Facebook AIR Creative Director Drew Bennett | OFFSET Dublin

In our final pre-OFFSET Dublin interview, we talk to Drew Bennett, global Director of the Facebook Artist in Residence Program (AIR) who will be gracing the main stage at OFFSET Dublin this week.

Starting out at Facebook’s headquarters in Menlo Park in 2012, the Facebook artist in residency programme offered local, early career artists the opportunity to make new, site-specific work in a trusted and unrestricted, corporate environment.

Facebook’s open-ended residency model has since become a globally scaled art commissioning program. It seeks out artists, with an authentic presence in the community, to make new work in Facebook offices all around the world.

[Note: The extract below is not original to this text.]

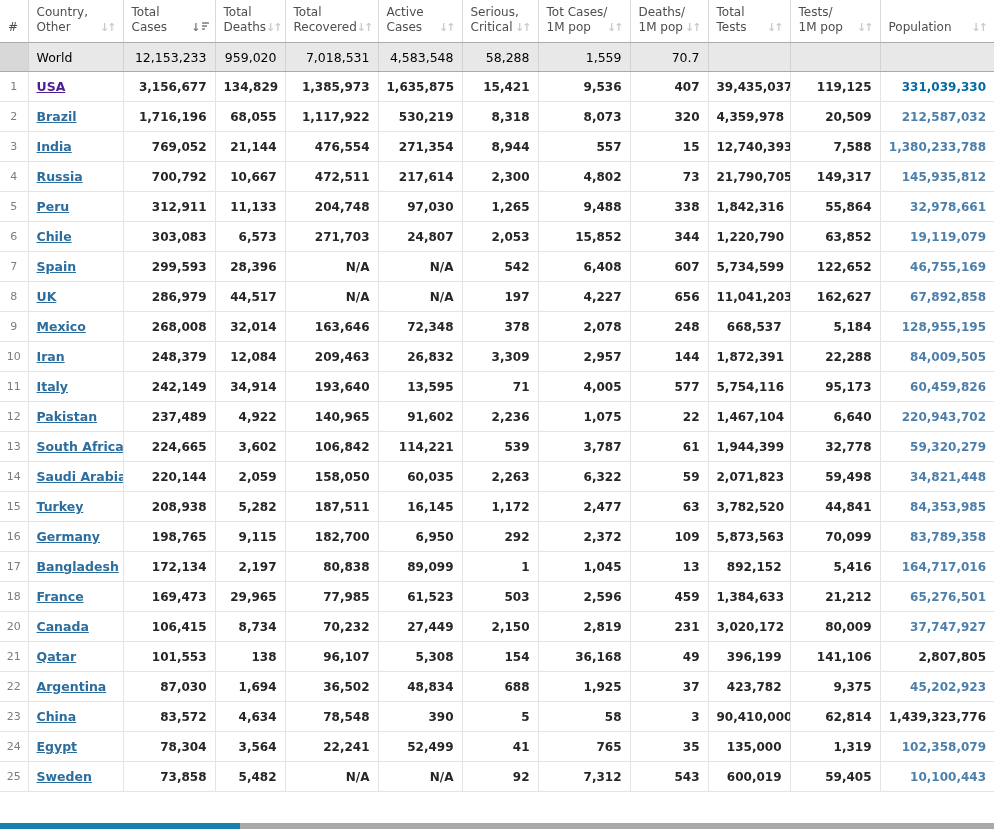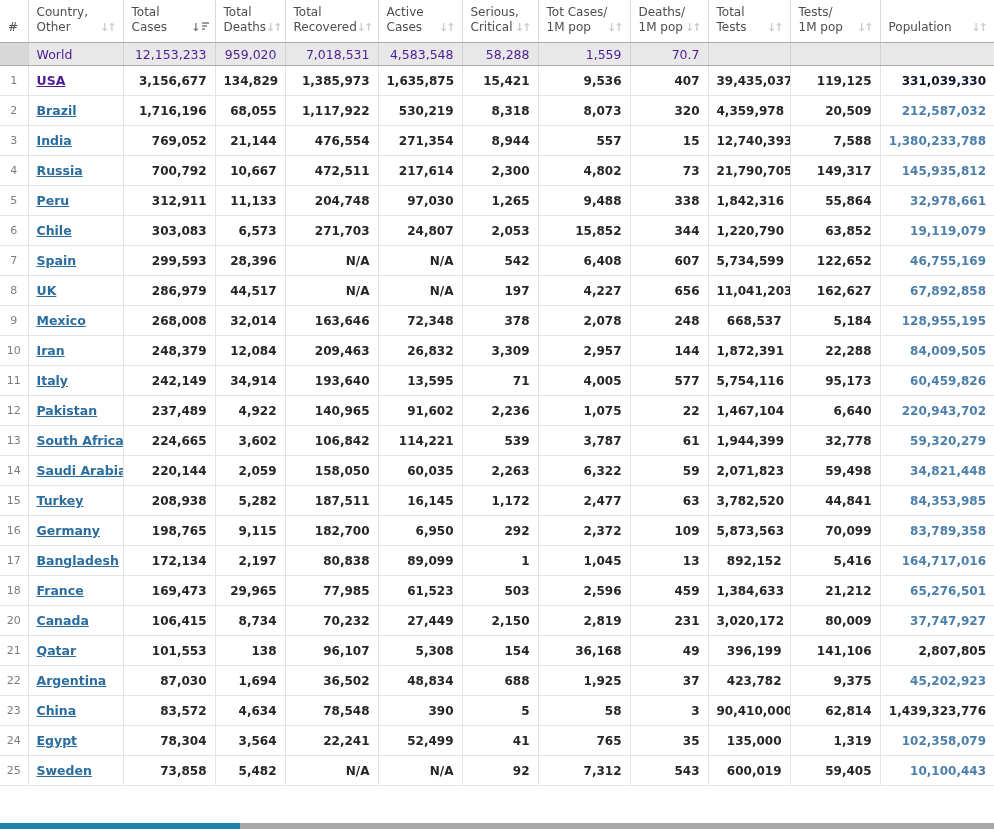"World" tr.world td { color: #4c1d95 -> #000000; height: 23px -> 29px }
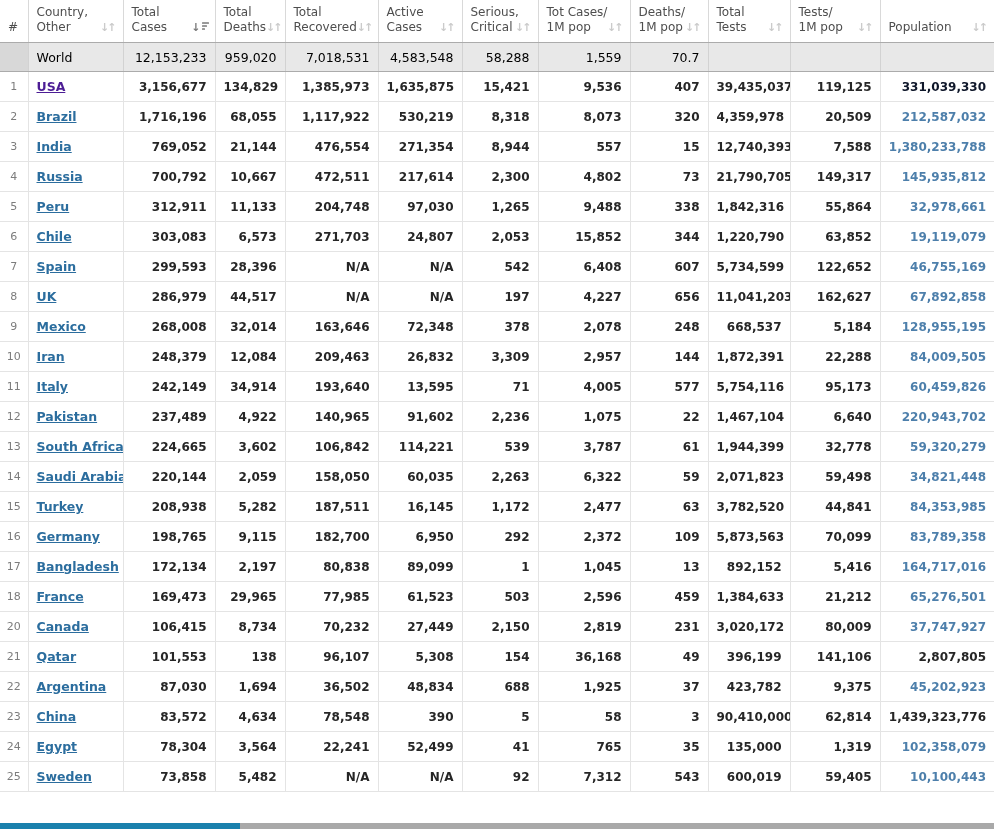"331,039,330" span.plink { color: #0f172a -> #0369a1 }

DAVID WILSON / Photograph by Anthony Roberts, Courtesy FB AIR

Describe your path to becoming an artist. How did you get to where you are now?

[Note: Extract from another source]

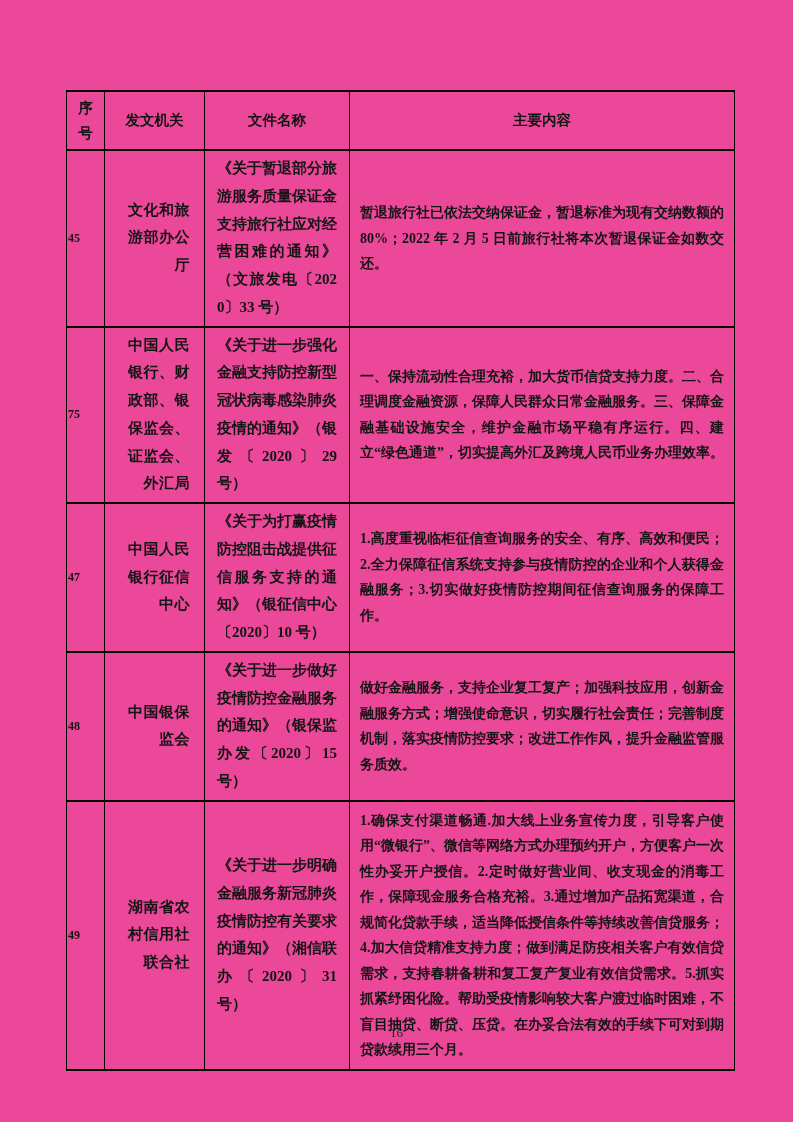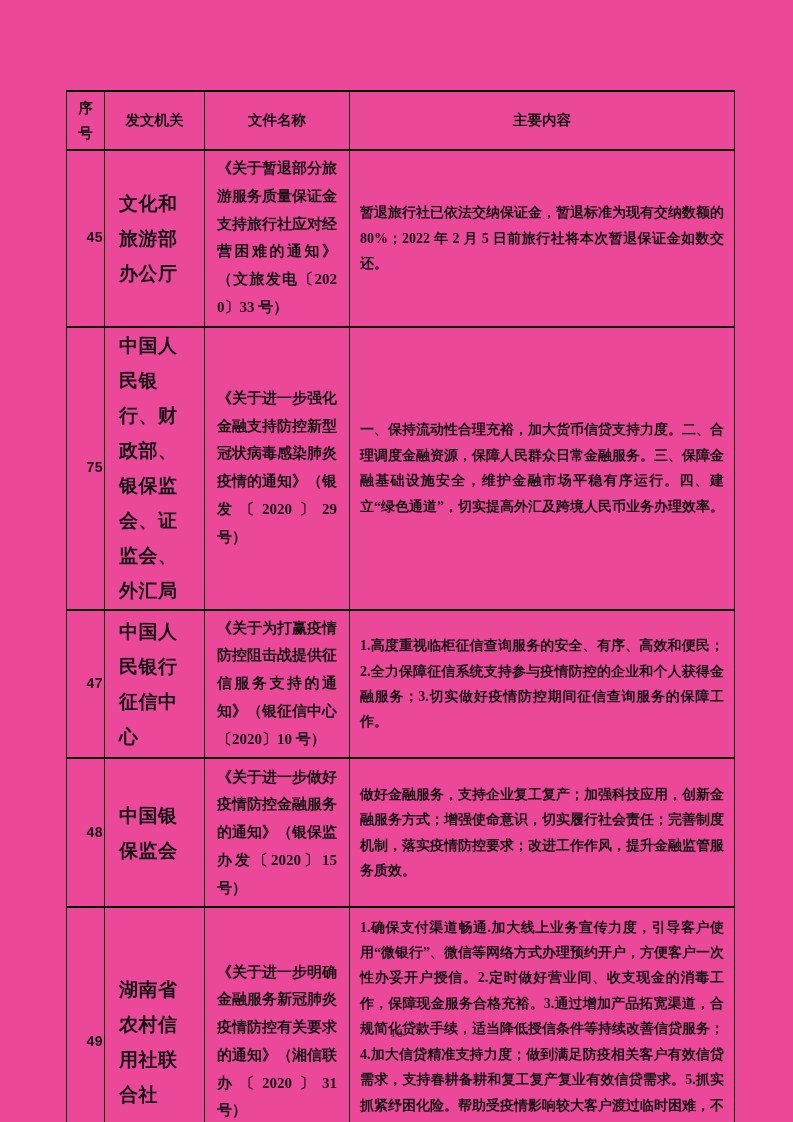"文化和旅游部办公厅" td.cell-agency { font-size: 19px -> 15px; text-align: left -> right }
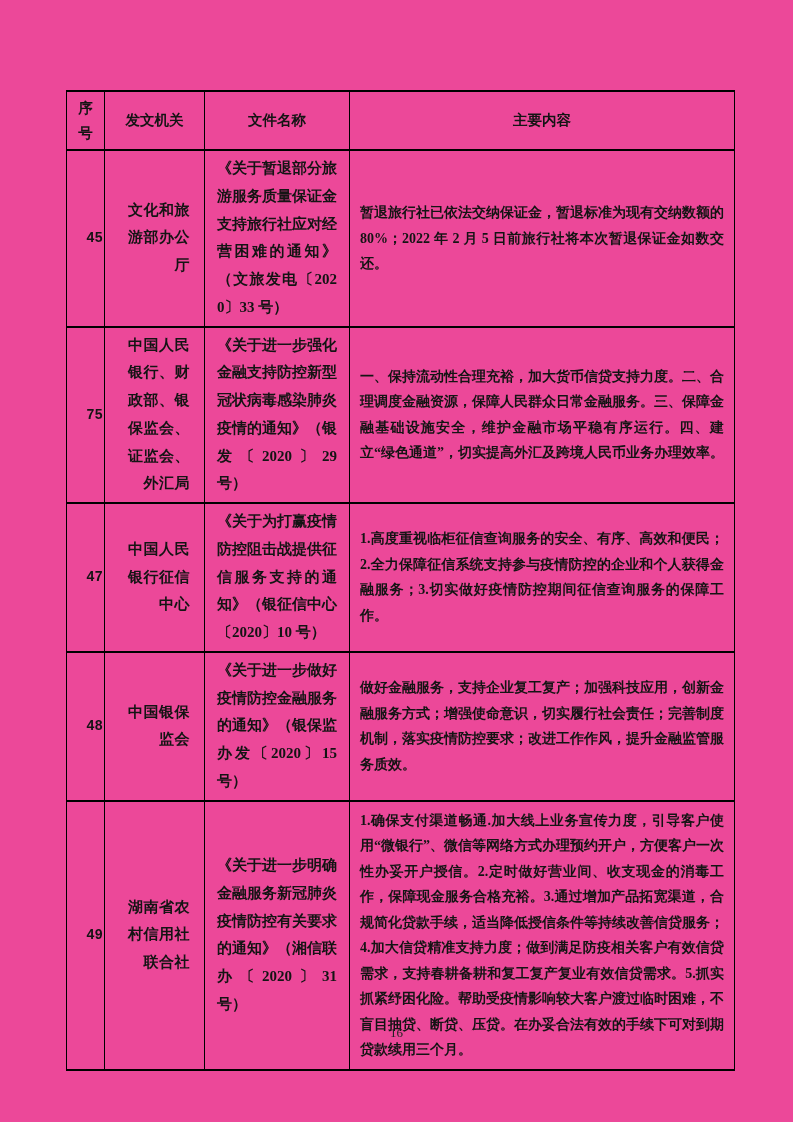"45" td.cell-no { font-family: Liberation Mono, monospace -> none; font-size: 14px -> 12px; text-align: right -> left }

The usual “good at drawing” stuff happened when I was young. By the time I got to college I had a growing curiosity with how artists and their work functioned in society. Moving to the Bay Area after school I navigated the art scene, interested in how and where art and community intersected. This experience as a young artist in the Bay led me to believe that the commodification of rarified objects does not necessarily serve my ideal reality of most artists making the most creative and innovative work possible. This preoccupation with supporting artist communities is a common thread within my artist community.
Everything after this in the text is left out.